Author Charles Duhigg, in his book, The Power of Habit: Why We Do What We Do in Life and in Business (February 2012, Random House), refers to Alcoa’s focus on safety as a “keystone habit,” something that created a change that rippled through the corporate culture at the company. According to Duhigg, the focus on worker safety revealed an inefficient manufacturing process, one that created substandard products and was dangerous for workers.
“All that growth occurred while Alcoa became one of the safest companies in the world,” wrote Duhigg. “Before O’Neill’s arrival, almost every Alcoa plant had at least one accident per week. Once his safety plan was implemented, some facilities would go years without a single employee losing a workday due to an accident. The company’s worker injury rate fell to one-twentieth the U.S. average.”

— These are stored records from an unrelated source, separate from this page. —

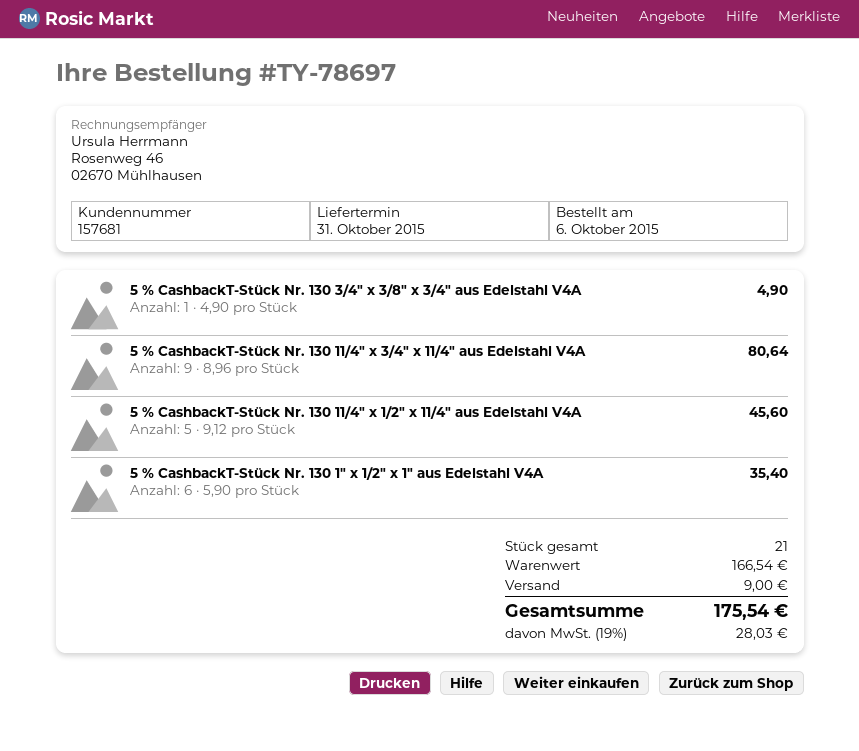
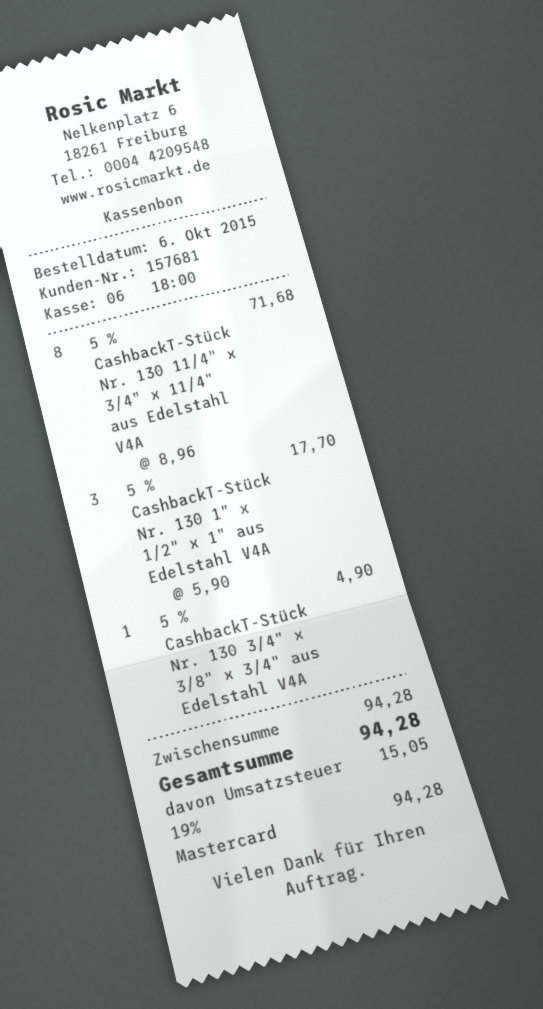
5 % CashbackT-Stück Nr. 130 11/4" x 3/4" x 11/4" aus Edelstahl V4A: 9 x 8.96 = 80.64 -> 8 x 8.96 = 71.68
5 % CashbackT-Stück Nr. 130 11/4" x 1/2" x 11/4" aus Edelstahl V4A: 5 x 9.12 = 45.60 -> none
5 % CashbackT-Stück Nr. 130 1" x 1/2" x 1" aus Edelstahl V4A: 6 x 5.90 = 35.40 -> 3 x 5.90 = 17.70
subtotal: 166.54 -> 94.28
shipping: 9.00 -> none
tax: 19% = 28.03 -> 19% = 15.05
total: 175.54 -> 94.28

The Rise of Safety Technology
O’Neill noted that technology advancements—specifically the ability to track injuries in real time—gave Alcoa the ability to transform its safety culture. O’Neill credited the development of a safety-data system at Alcoa for being a catalyst for dramatic improvements in the company’s safety record during his 13-year tenure.

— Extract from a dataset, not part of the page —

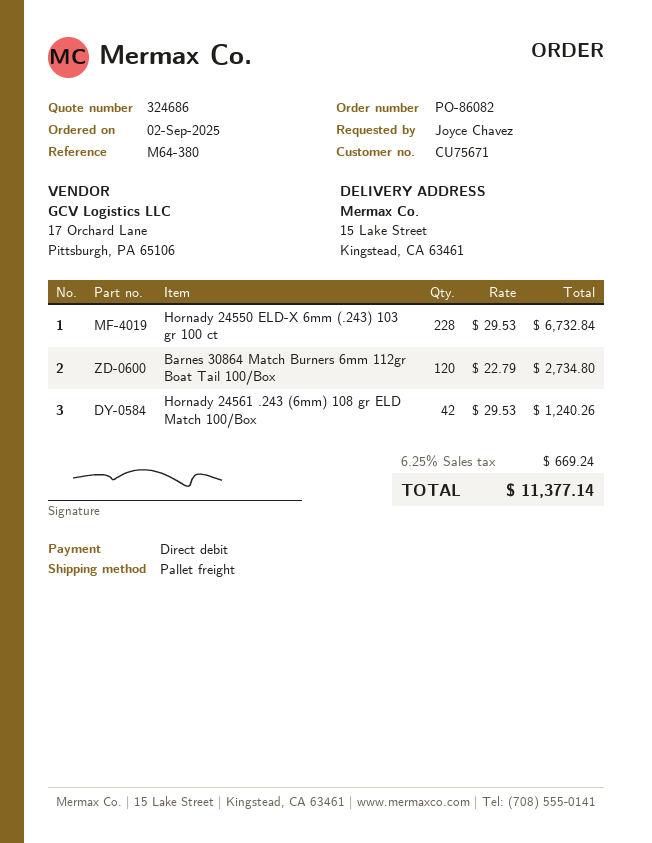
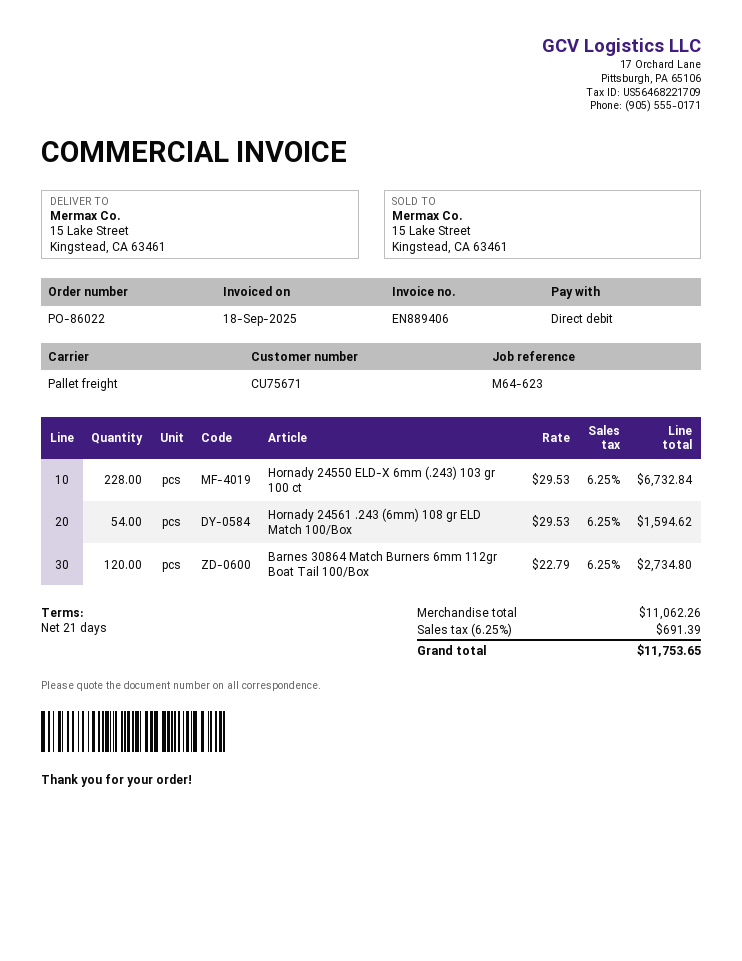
order number: PO-86082 -> PO-86022
reference: M64-380 -> M64-623
Hornady 24561 .243 (6mm) 108 gr ELD Match 100/Box: 42 x 29.53 = 1240.26 -> 54 x 29.53 = 1594.62
tax: 6.25% = 669.24 -> 6.25% = 691.39
total: 11377.14 -> 11753.65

Shortly after joining Pittsburgh-based Alcoa in 1987, O’Neill tasked several Carnegie Mellon University graduates to develop the IT infrastructure for a real-time safety-reporting system. O’Neill’s vision was to have Alcoa facilities post all injuries and incidents within 24 hours after they occurred, along with the corresponding root-cause analyses and corrective actions. O’Neill wanted the reports to include the names of the employees involved.
In a keynote address to attendees at the 2013 National Safety Congress, O’Neill said, “One of the things I’ve learned is if you’re managing numbers, it feels a lot different than if you’re dealing with individuals, human lives, and injuries to people.” The point of sharing the names was not to penalize the injured employees, he said, but to make those injuries “real” to other employees. “I wanted their co-workers to know, ‘My friend got hurt.’ This is another human being. This is not about OSHA recordable rates or something—this is about individual human beings who are part of our family.”
Alcoa’s safety and financial success under O’Neill undermined the long-standing assumption that injuries and accidents were inevitable byproducts of the quest for profits. “People confused the idea that customers and production were the most important thing with the idea that workers had to put themselves at risk for the greater good of the company,” O’Neill told the NSC audience. “It was always a stupid idea, but it took a while to get people to believe that it was neither right nor necessary.”